Can Personality Predict Neurofeedback Success in ADHD?

This post explores a new emerging research with novel insights: an explainable machine learning (XAI) framework developed by Hoseini and Shalbaf (2025) to predict who will respond to neurofeedback treatment for attention-deficit/hyperactivity disorder (ADHD) using a subsample from the TDBRAIN database. Rather than focusing on brainwaves directly, the authors use demographic, behavioral and personality questionnaire data to build a transparent prediction model for neurofeedback outcomes.

ADHD is a heterogeneous neurodevelopmental condition with symptoms of inattention, impulsivity, hyperactivity and emotional dysregulation that often persist into adulthood. Traditional treatments are still dominated by medication, yet neuromodulation approaches like neurofeedback are increasingly used as non-pharmacological options. Neurofeedback, in general terms, is a form of EEG biofeedback where individuals learn to self-regulate specific aspects of their brain activity through real‑time feedback and reinforcement. More broadly, biofeedback uses physiological signals such as heart rate, breathing, skin conductance or muscle tension to teach self‑regulation of the body’s responses. Both approaches sit at the intersection of learning theory and neuroplasticity: the brain and body gradually change how they operate as people repeatedly practice regulation with feedback.

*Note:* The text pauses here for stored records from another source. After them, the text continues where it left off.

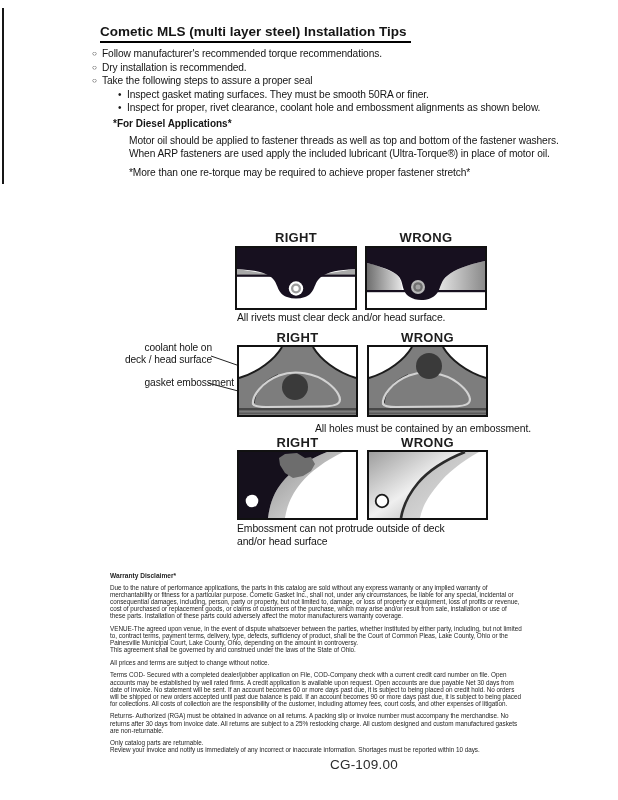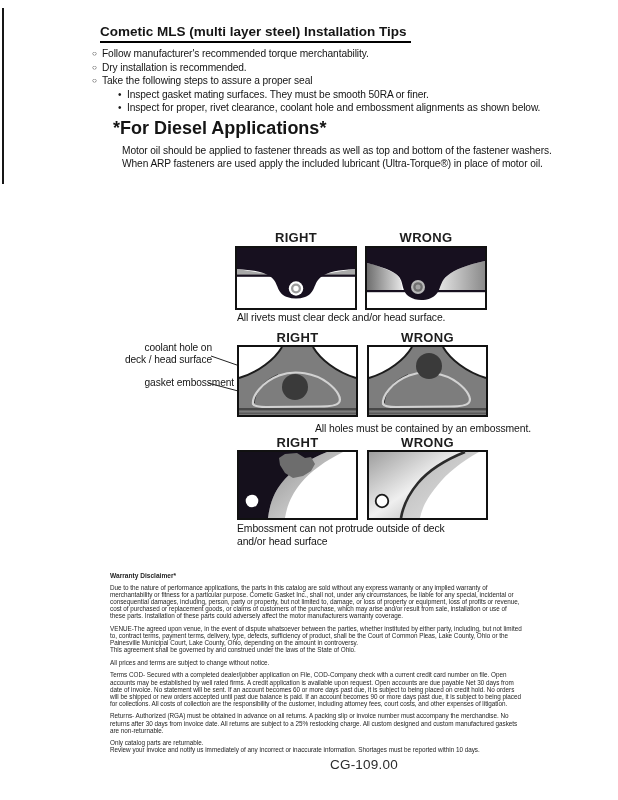"Follow manufacturer's recommended torque" span { text: merchantability -> recommendations }
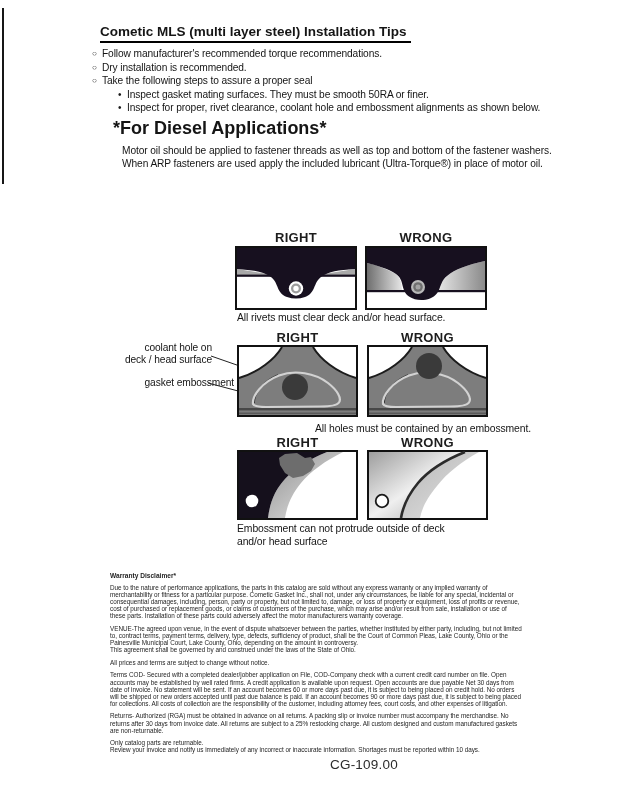"*For Diesel Applications*" .diesel h2 { font-size: 18px -> 10px }
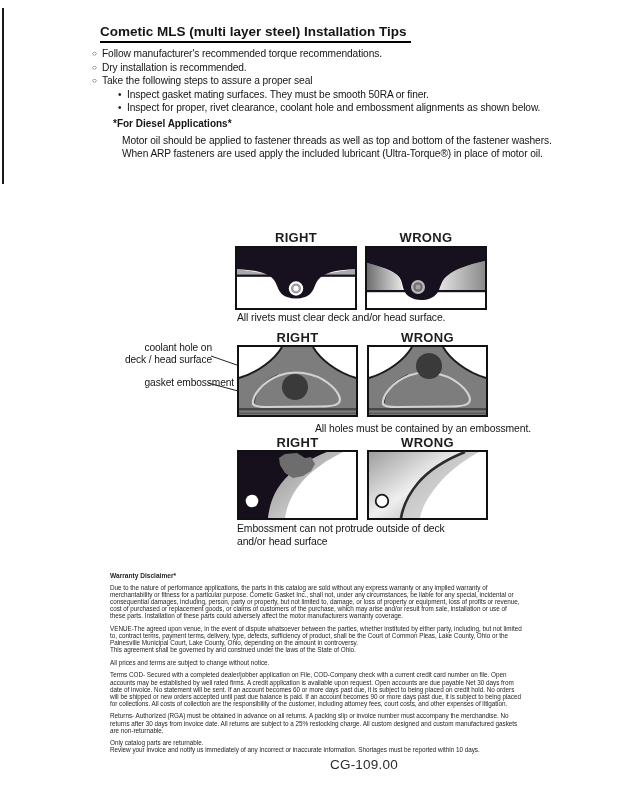"Motor oil should be applied" .diesel p { margin: 0 0 7px 9px -> 0 0 7px 16px }
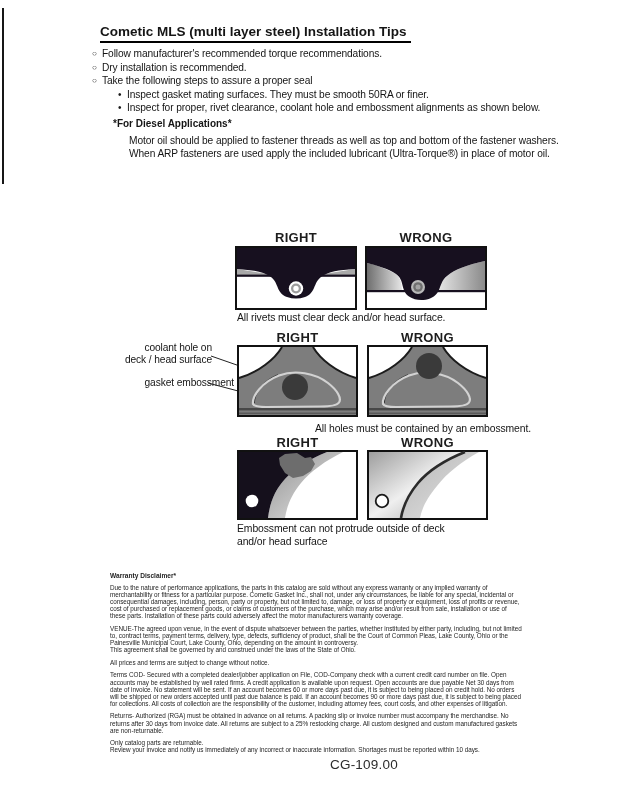"*More than one re-torque may" p { html: none -> <p>*More than one re-torque may be required to achieve proper fastener stretch*</p> }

Despite encouraging evidence, neurofeedback does not work equally well for everyone. ADHD itself is neurobiologically diverse, and even "standard" protocols vary (for example, theta/beta training, sensorimotor rhythm [SMR] training, or slow cortical potential [SCP] neurofeedback). This raises a critical clinical question: can we predict in advance who is likely to benefit, using information that is easy to collect in routine practice? The study reviewed here tackles that question using an explainable machine learning approach, aiming not only for accurate prediction but also for clarity about why the model makes its decisions.

Methods

The authors drew on the TDBRAIN database, a large clinical archive including EEG and clinical information from 1274 psychiatric patients collected over two decades. For this specific study, they focused on 72 individuals with ADHD (aged 6 to 68 years, average around 24) who had received qEEG‑informed neurofeedback. Neurofeedback protocols were assigned based on each person’s quantitative EEG assessment and clinical profile, following a personalized medicine approach.

Three main EEG‑neurofeedback protocol families were used:

• Theta/beta ratio (TBR) training – typically aiming to reduce excessive slow theta activity and normalize beta activity over fronto‑central regions, to improve attention and reduce hyperactivity/impulsivity.

• Sensorimotor rhythm (SMR) training – training 12–15 Hz activity over the sensorimotor strip, often at C3, C4 or Cz, to support motor inhibition, sleep quality and stable attention.

• Slow cortical potential (SCP) training – teaching regulation of very slow shifts in cortical excitability, often at midline sites (e.g., Cz or FCz), to modulate activation thresholds and improve self‑control.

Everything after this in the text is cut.